Onto the late night. “I love this. On the news today, the CEO of British Petroleum says he believes the overall environmental impact of this oil spill will be very, very modest. Yeah. If you live in England! BP has inserted a siphon tube into the well to suck up all the oil from the spill. And they’ve had a lot of experience in this area, by the way. This is the same tube they’ve been using to suck the money out of our wallets for the past 50 years. Scientists say they have developed a car that can run on water. The only catch is, the water has to come from the Gulf of Mexico.” –Jay Leno
“In Louisiana, BP claims that it’s making progress with the leaking oil in the Gulf. They’re working on a plan to heat the Gulf up to 600 degrees and use it to fry chicken.” –Jimmy Kimmel “There is so much oil now in the Gulf of Mexico, and you can thank the folks of British Petroleum for this, you can now park on it.” –David Letterman “A family values conservative Republican from Indiana, Mark Souder, has admitted to having an affair with a woman on his staff. Apparently Souder would take this woman to remote locations inside state parks and have sex with her. See, this is what Republicans mean when they talk about opening up our public lands for drilling.” –Jay Leno
“Just in time for Christmas, the queen of ‘Drill Baby Drill,’ Sarah Palin, has a new book out. It’s called, America By Heart: Reflections on Family, Faith and Flag. And for Sarah, that’s two books in two years, or as she calls it, her trilogy.” –Bill Maher “Sarah Palin coming out with a second book in November, which is pretty impressive.

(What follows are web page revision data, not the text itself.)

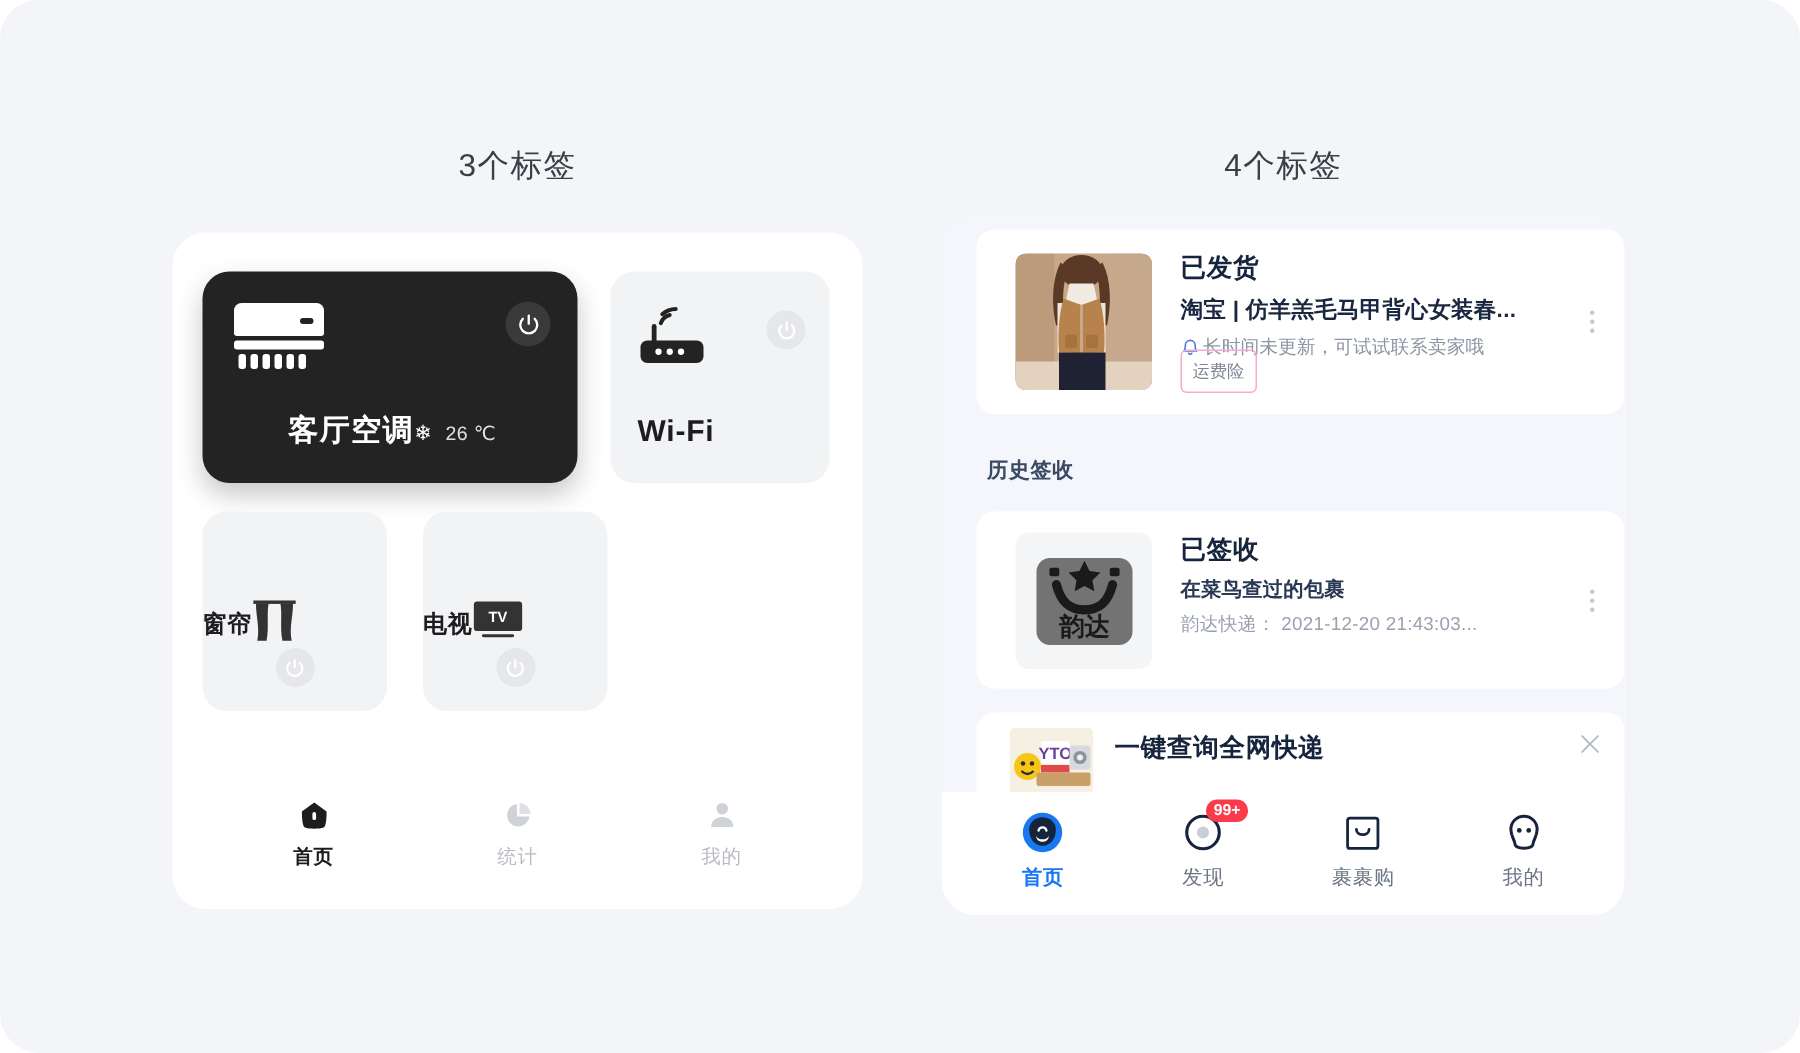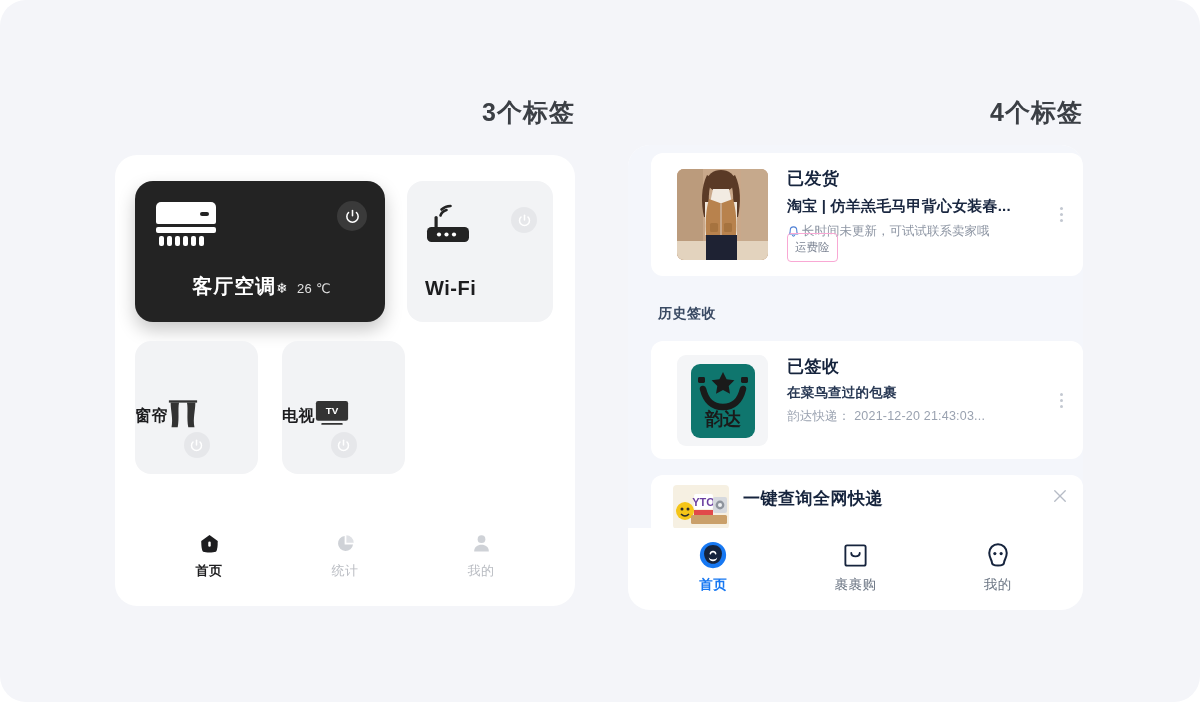"3个标签" .panel-title { font-size: 25px -> 21px; font-weight: 700 -> 400; text-align: right -> center }
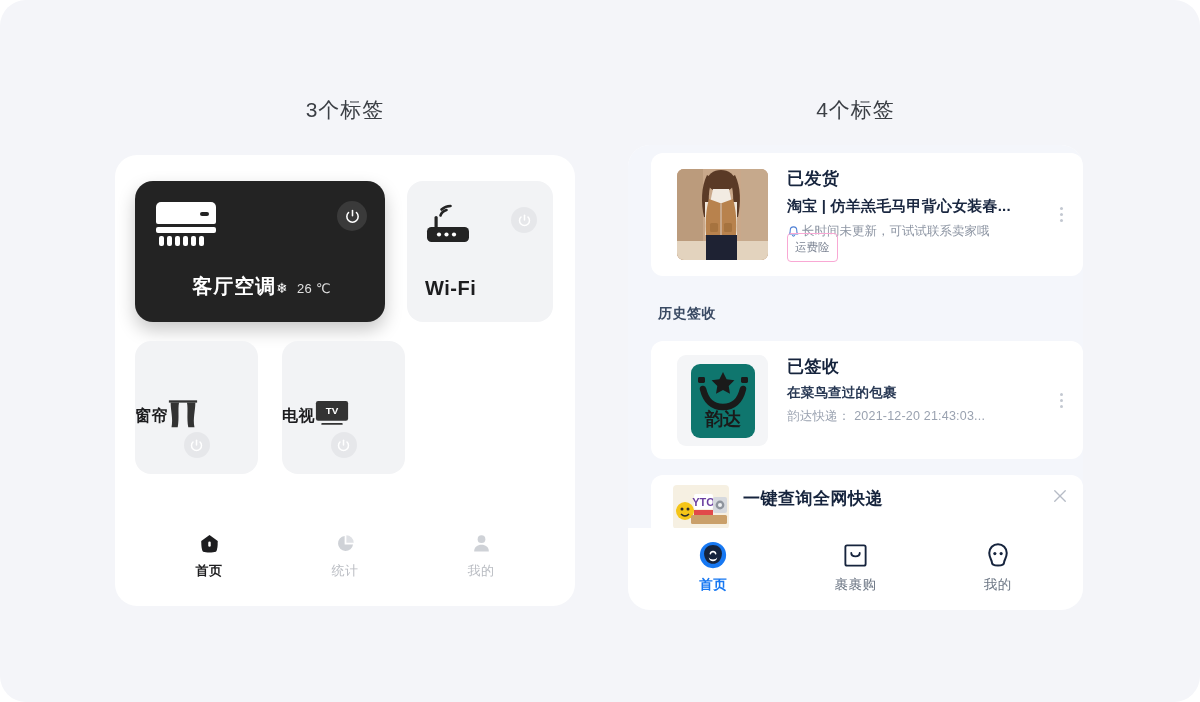"韵达" .yunda { background: #0f766e -> #737373; height: 74px -> 58px }
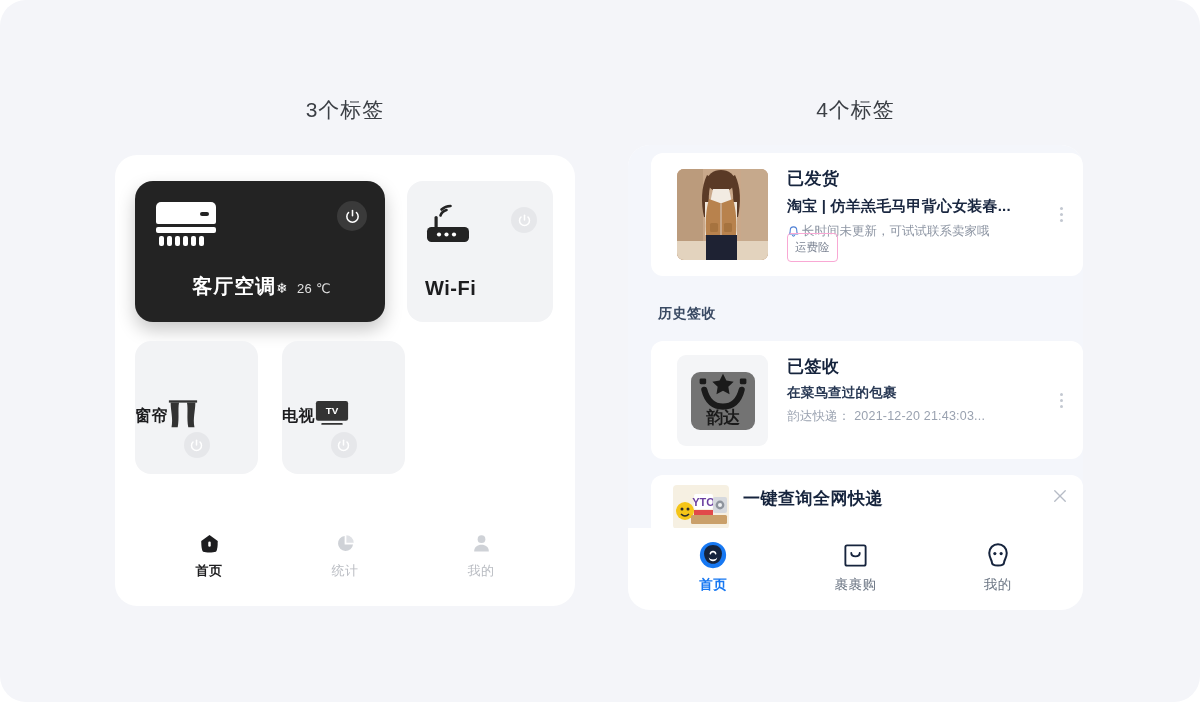"99+" div.tab-r { html: none -> <div> <span> <svg> <circle></circle> <circle></circle> </svg> <span>99+</span> </span> <span>发现</span> </div> }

This book was written almost as fast as the first book she didn’t write.” –Jay Leno
“Thousands of bees swarmed the White House on Sunday morning. And President Obama doesn’t miss a trick. He is smart. Because all these bees were worker bees, he’s now counted them as 10,000 new jobs he’s created.” –Jay Leno ” We have as a guest tonight Archbishop Desmond Tutu. I’m going to ask the question that’s on everyone’s mind: ‘As a bishop, do you always have to move diagonally?’” –Craig Ferguson “The Times Square bomber bungled the gig. So the Taliban got wind of this and they said, ‘That’s it.’ So they downgraded the guy. And he doesn’t get 72 virgins. Here’s what he gets: 72 vegans.” –David Letterman
“The Los Angeles City Council voted to boycott Arizona to protest the new anti-immigration law. The council vote wasn’t even close. The council voted, trece to uno.” –Jay Leno “Arizona passed a bill banning public schools now from offering any courses in ethnic studies. It’s funny, you know, they never say they’re targeting Mexicans specifically, but I think we get that idea. Today they passed a bill that said beans can only be fried once.” –Bill Maher
“For the first time ever, an Arab-American woman has been named Miss U.S.A. Her name is Rima Fakih from Dearborn, Mich. She says she hopes winning this title will finally help get her name off the no-fly list.” –Jay Leno “Did you see the new Miss U.S.A. pageant over the weekend. Miss Michigan won. Congratulations to Miss Michigan. And, well, it gets better. John McCain has already selected her as his 2012 running mate.” –David Letterman
That’s our show. I threw in a little extra late night action because the days are getting longer and the nights are getting funnier. I’m not sure what to say this week about the oil spill, but I’m not going to award President Obama the Nobel Clean Up Prize on this one. This environmental catastrophe is devastating the marshes along the coastline of Lousiana. The Gulf is bleeding as there is more oil in the water than fans wearing Kobe Bryant jerseys at a Dodger game.
This horrific situation leads to lots of unanswered questions, like why did CBS cancel “The New Adventures of Old Christine.” Either way, enjoy the blue skies, blooming flowers and game four of the western conference finals between the Suns and the Lakers. We’ll catch you at the free throw stripe. Aloha, mahalo and later, Amare Stoudamire fans.